From the data below, return the exact lines starting at the line containing "left: 557px;" and ending at the line containing "de délibération n°2023-179.</div>", both included, and nothing else.

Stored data
______

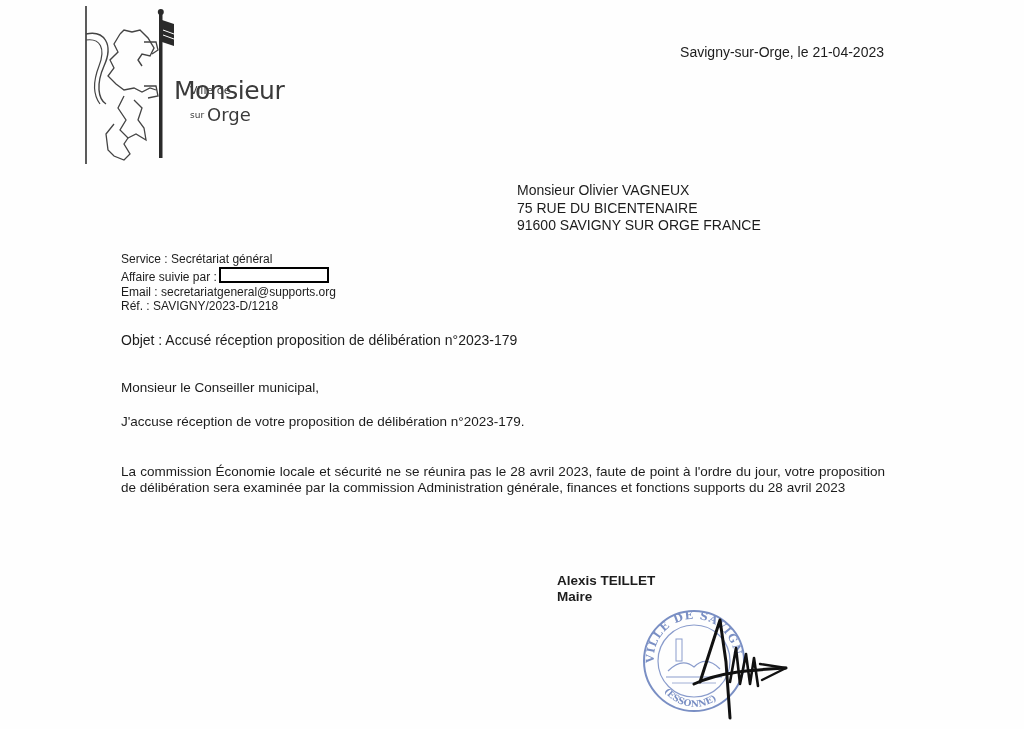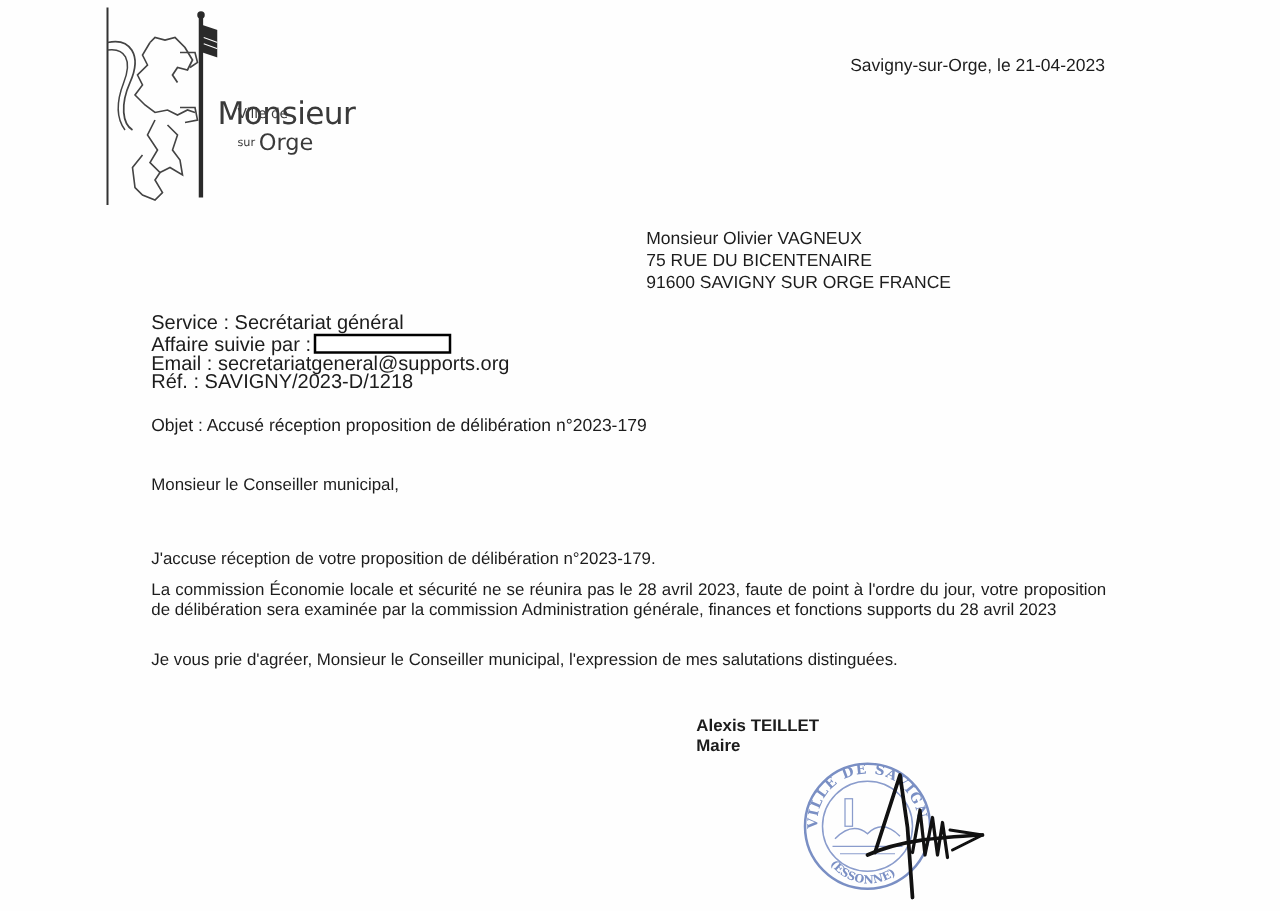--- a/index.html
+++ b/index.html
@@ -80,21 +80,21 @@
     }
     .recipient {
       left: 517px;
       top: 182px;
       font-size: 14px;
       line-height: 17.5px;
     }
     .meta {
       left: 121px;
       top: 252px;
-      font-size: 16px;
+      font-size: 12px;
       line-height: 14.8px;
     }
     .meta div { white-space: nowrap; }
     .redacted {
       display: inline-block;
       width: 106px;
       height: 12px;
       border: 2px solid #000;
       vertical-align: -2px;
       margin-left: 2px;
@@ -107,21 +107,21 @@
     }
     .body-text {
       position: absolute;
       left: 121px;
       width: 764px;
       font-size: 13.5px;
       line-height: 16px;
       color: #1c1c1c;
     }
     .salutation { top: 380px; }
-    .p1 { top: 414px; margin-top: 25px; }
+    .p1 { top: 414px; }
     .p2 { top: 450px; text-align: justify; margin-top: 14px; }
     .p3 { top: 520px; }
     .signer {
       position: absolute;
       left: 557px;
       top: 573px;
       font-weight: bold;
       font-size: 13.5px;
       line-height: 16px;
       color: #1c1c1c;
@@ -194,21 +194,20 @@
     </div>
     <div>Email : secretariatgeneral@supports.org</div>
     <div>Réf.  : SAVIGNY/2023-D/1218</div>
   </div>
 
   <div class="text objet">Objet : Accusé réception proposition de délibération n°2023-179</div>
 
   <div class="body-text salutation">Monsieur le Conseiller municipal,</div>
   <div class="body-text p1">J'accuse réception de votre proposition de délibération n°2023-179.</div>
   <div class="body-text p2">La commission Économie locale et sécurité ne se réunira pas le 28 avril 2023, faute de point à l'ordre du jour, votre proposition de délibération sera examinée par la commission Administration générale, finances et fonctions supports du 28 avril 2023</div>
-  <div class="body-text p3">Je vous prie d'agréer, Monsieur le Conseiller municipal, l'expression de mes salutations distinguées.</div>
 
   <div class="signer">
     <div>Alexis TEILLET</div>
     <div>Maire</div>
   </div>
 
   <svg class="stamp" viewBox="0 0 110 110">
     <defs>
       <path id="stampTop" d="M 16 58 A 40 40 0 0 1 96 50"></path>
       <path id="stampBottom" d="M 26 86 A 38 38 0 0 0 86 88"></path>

______

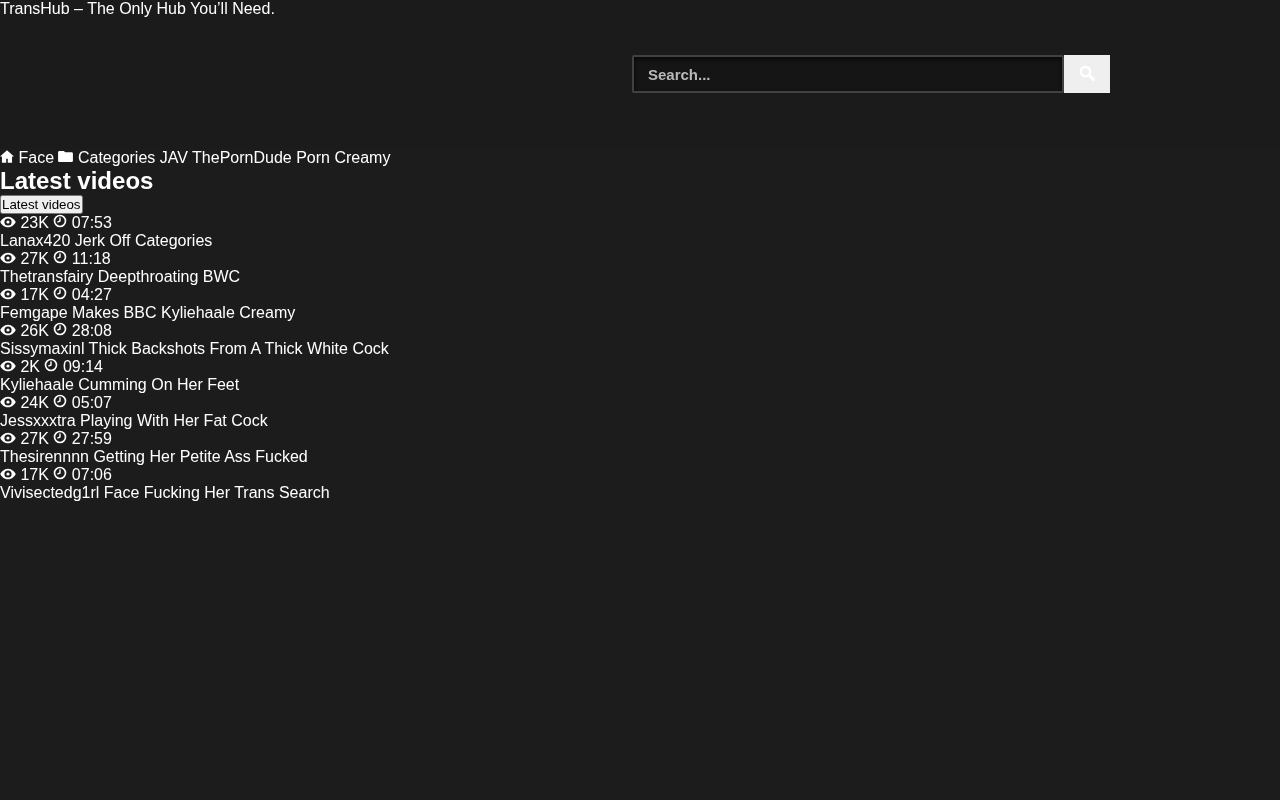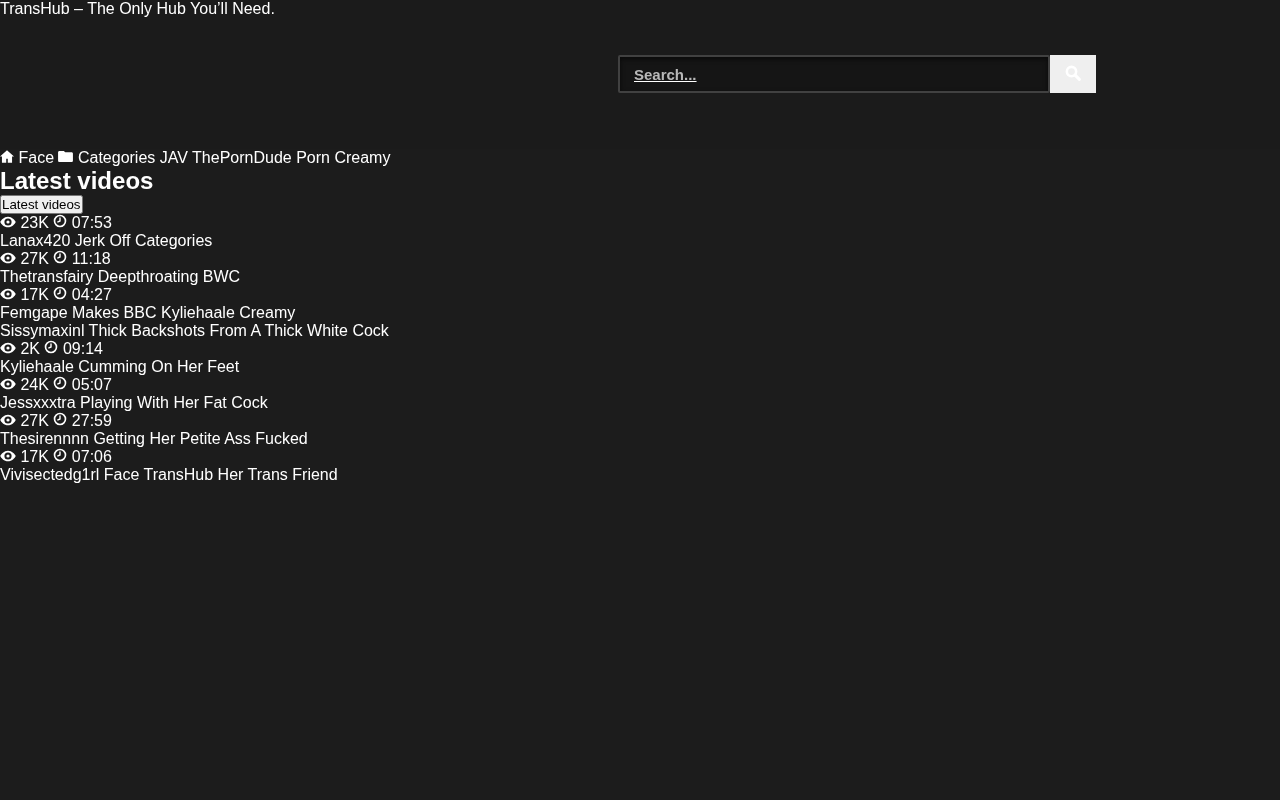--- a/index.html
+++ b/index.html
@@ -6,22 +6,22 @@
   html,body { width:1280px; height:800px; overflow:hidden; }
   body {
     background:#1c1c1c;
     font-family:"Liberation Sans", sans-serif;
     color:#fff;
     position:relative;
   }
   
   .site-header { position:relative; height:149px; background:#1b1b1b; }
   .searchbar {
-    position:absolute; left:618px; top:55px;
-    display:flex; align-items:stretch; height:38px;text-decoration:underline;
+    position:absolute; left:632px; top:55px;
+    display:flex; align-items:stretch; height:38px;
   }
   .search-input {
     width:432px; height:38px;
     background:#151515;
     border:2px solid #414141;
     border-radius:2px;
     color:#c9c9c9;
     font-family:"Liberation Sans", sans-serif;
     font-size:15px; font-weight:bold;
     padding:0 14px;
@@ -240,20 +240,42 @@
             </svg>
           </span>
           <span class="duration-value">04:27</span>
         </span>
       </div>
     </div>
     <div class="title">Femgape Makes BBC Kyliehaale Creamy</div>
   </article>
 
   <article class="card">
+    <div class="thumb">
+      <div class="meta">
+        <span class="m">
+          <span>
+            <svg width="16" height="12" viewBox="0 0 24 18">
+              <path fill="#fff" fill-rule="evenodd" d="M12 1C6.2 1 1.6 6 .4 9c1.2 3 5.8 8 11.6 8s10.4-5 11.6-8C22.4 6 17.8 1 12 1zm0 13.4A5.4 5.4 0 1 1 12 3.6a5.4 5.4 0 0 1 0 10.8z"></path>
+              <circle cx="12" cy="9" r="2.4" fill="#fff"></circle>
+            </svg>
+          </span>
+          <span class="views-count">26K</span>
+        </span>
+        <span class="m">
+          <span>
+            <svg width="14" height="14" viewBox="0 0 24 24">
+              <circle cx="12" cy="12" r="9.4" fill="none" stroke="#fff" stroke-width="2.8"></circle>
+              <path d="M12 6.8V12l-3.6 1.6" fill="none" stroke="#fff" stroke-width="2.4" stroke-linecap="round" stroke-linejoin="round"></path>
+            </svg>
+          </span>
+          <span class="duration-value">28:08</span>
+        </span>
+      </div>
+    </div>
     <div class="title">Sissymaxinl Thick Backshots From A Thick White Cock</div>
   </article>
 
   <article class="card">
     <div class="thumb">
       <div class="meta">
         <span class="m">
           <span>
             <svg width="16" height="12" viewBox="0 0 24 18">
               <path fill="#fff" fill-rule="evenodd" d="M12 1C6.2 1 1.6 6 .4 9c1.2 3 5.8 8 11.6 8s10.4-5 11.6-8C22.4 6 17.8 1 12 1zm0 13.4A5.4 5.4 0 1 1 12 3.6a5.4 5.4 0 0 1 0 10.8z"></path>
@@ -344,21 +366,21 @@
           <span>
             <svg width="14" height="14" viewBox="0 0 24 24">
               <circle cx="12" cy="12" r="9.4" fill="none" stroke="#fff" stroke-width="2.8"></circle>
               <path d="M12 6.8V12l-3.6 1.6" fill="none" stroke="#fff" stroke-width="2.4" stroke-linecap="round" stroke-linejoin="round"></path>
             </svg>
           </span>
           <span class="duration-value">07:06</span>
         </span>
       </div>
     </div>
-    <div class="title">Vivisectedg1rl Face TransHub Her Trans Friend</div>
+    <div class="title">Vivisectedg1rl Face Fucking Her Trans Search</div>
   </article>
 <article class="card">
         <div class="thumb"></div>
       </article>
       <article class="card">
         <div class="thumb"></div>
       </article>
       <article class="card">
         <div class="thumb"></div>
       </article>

______

# [ANSWER SPACE]
       left: 557px;
       top: 573px;
       font-weight: bold;
       font-size: 13.5px;
       line-height: 16px;
       color: #1c1c1c;
@@ -194,21 +194,20 @@
     </div>
     <div>Email : secretariatgeneral@supports.org</div>
     <div>Réf.  : SAVIGNY/2023-D/1218</div>
   </div>
 
   <div class="text objet">Objet : Accusé réception proposition de délibération n°2023-179</div>
 
   <div class="body-text salutation">Monsieur le Conseiller municipal,</div>
   <div class="body-text p1">J'accuse réception de votre proposition de délibération n°2023-179.</div>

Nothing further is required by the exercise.